HPLC – A Rapidly Evolving Technology

High-performance liquid chromatography is constantly evolving, driven by the needs of the many areas in life sciences and technology wherein it plays a key role.

High-performance liquid chromatography (HPLC) has undergone a pattern of breakthrough technological advances followed by periods of slower, incremental improvements. Adoption of mass spectrometers (MS) as detectors expanded the capabilities of HPLC even further by enabling the discrimination of small mass variants, particularly in biomolecules.

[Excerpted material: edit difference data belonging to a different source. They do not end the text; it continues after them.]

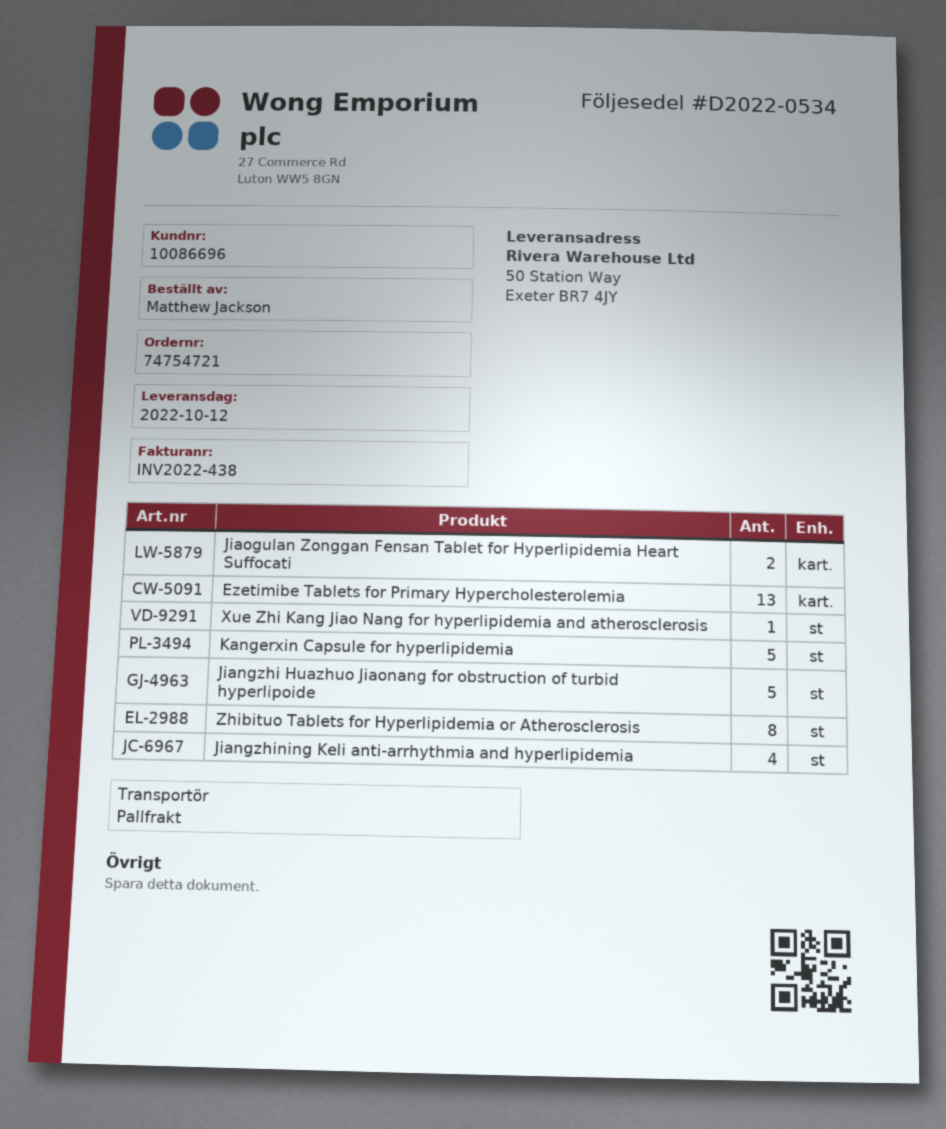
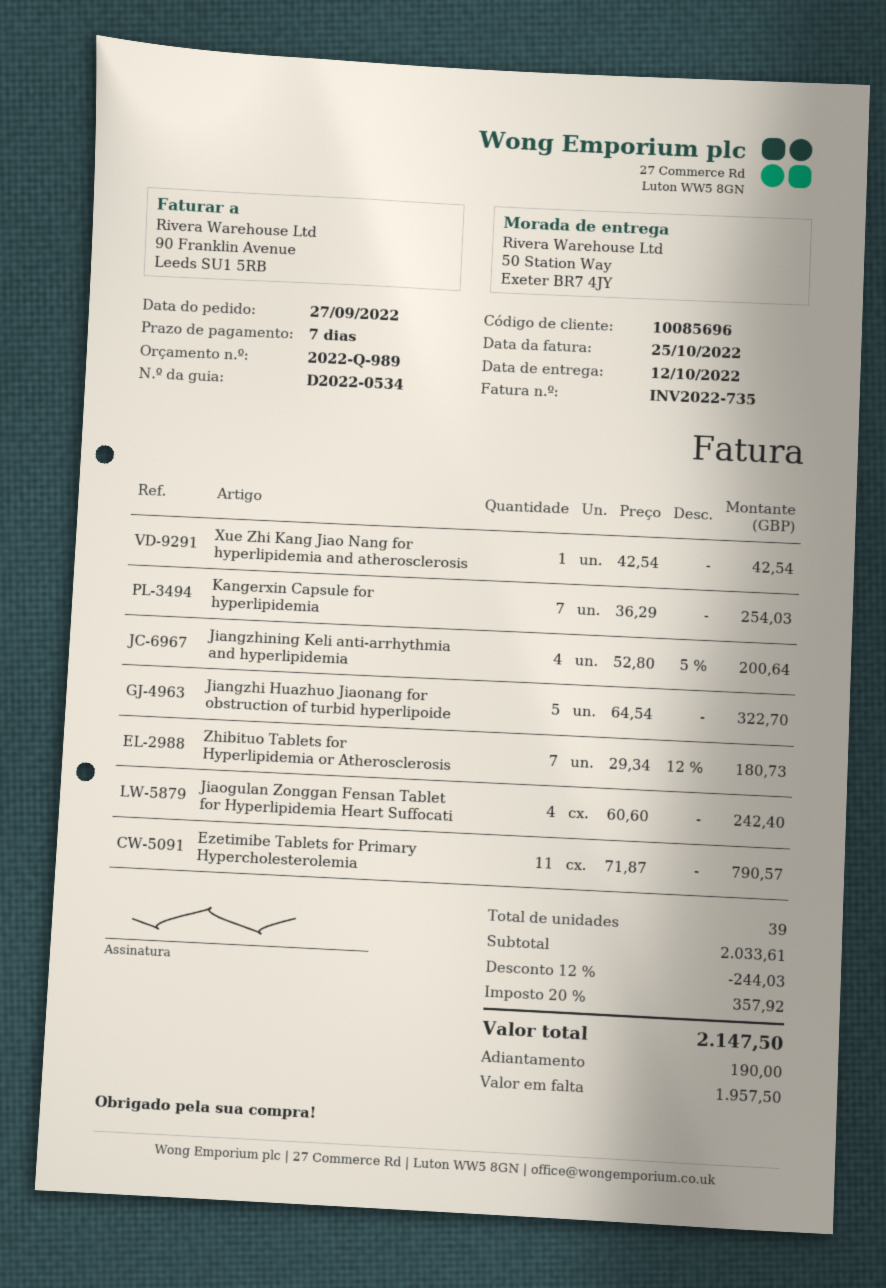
invoice number: INV2022-438 -> INV2022-735
customer number: 10086696 -> 10085696
Jiaogulan Zonggan Fensan Tablet for Hyperlipidemia Heart Suffocati: 2 -> 4
Ezetimibe Tablets for Primary Hypercholesterolemia: 13 -> 11
Kangerxin Capsule for hyperlipidemia: 5 -> 7
Zhibituo Tablets for Hyperlipidemia or Atherosclerosis: 8 -> 7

Unlike product sectors where companies grow but only at the expense of the overall market, HPLC is and remains a growth industry where rising tides raise all ships. A recent research study estimated the global HPLC market at USD 3763.9 million in 2017. It is projected to expand at a CAGR of 5.2 percent from 2018 to 2026. The key factors driving growth include high sensitivity and accuracy of HPLC techniques, growing popularity of LC-MS technique, growing importance of HPLC tests in drug approvals, and increasing life science R&D spending. In the coming years, the market is expected to witness the highest growth rate in the Asia-Pacific region. The high growth in the region can be attributed to the growth in biomedical and medical research in Japan, strategic expansions by key players in China, increasing government initiatives and growing pharmaceutical industry in India, and the favorable regulatory scenario in New Zealand and Australia.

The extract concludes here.